(Aim of the exercise):
From the listing below, retype exactly the line holding "tracking number: JD25551234565", the line holding "Wenn das grauen", and the lines between them; skip everything else.
--- START ---
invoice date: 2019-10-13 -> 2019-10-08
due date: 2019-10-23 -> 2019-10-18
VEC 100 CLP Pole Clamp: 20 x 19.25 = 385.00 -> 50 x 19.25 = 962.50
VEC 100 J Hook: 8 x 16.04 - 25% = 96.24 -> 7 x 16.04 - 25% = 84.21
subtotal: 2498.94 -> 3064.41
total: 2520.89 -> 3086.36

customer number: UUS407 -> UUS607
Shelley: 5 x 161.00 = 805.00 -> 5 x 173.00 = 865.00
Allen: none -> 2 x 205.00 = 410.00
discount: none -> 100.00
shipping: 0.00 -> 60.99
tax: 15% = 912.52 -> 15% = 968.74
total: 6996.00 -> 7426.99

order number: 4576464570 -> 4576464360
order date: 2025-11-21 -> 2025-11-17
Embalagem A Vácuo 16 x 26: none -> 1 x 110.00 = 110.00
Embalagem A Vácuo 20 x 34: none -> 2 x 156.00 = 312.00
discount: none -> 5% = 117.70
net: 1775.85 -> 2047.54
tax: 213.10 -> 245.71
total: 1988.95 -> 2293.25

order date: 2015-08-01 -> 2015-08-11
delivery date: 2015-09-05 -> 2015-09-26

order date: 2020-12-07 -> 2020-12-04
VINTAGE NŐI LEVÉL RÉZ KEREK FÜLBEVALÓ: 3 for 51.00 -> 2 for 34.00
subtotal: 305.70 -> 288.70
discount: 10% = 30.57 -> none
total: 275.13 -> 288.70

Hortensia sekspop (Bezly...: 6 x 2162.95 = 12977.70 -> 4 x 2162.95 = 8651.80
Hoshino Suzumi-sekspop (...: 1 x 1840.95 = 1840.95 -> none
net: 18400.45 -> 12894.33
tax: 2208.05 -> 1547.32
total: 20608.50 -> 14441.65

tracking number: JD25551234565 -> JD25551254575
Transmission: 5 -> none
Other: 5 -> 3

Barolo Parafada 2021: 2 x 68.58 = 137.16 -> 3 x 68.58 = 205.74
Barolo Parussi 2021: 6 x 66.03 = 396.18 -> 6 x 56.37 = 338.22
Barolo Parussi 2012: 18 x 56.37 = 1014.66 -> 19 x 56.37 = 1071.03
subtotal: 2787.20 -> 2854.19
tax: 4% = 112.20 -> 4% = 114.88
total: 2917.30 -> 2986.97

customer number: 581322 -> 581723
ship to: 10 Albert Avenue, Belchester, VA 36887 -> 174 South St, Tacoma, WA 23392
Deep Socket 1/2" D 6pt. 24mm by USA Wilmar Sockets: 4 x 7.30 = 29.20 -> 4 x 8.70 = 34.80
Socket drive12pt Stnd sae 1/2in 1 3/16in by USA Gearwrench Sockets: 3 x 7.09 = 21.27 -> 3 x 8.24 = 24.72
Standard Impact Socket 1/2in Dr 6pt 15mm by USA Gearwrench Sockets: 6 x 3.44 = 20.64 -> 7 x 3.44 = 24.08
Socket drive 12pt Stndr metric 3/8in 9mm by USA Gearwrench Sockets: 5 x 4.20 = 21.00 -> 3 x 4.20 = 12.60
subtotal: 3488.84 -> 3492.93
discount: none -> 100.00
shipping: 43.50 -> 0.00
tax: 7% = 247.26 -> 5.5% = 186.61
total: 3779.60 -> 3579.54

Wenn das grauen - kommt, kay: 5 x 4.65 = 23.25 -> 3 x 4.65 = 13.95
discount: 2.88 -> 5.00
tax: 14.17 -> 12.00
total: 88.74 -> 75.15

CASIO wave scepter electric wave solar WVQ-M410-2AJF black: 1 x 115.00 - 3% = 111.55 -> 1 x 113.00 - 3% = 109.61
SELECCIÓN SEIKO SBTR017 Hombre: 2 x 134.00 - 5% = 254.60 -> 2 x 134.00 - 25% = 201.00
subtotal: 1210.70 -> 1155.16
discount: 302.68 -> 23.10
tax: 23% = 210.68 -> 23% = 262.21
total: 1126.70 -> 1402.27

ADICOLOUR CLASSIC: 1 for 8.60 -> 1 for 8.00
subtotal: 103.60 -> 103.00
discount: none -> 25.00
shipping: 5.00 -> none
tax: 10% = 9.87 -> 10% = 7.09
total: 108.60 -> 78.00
--- END ---
(The completed task):
tracking number: JD25551234565 -> JD25551254575
Transmission: 5 -> none
Other: 5 -> 3

Barolo Parafada 2021: 2 x 68.58 = 137.16 -> 3 x 68.58 = 205.74
Barolo Parussi 2021: 6 x 66.03 = 396.18 -> 6 x 56.37 = 338.22
Barolo Parussi 2012: 18 x 56.37 = 1014.66 -> 19 x 56.37 = 1071.03
subtotal: 2787.20 -> 2854.19
tax: 4% = 112.20 -> 4% = 114.88
total: 2917.30 -> 2986.97

customer number: 581322 -> 581723
ship to: 10 Albert Avenue, Belchester, VA 36887 -> 174 South St, Tacoma, WA 23392
Deep Socket 1/2" D 6pt. 24mm by USA Wilmar Sockets: 4 x 7.30 = 29.20 -> 4 x 8.70 = 34.80
Socket drive12pt Stnd sae 1/2in 1 3/16in by USA Gearwrench Sockets: 3 x 7.09 = 21.27 -> 3 x 8.24 = 24.72
Standard Impact Socket 1/2in Dr 6pt 15mm by USA Gearwrench Sockets: 6 x 3.44 = 20.64 -> 7 x 3.44 = 24.08
Socket drive 12pt Stndr metric 3/8in 9mm by USA Gearwrench Sockets: 5 x 4.20 = 21.00 -> 3 x 4.20 = 12.60
subtotal: 3488.84 -> 3492.93
discount: none -> 100.00
shipping: 43.50 -> 0.00
tax: 7% = 247.26 -> 5.5% = 186.61
total: 3779.60 -> 3579.54

Wenn das grauen - kommt, kay: 5 x 4.65 = 23.25 -> 3 x 4.65 = 13.95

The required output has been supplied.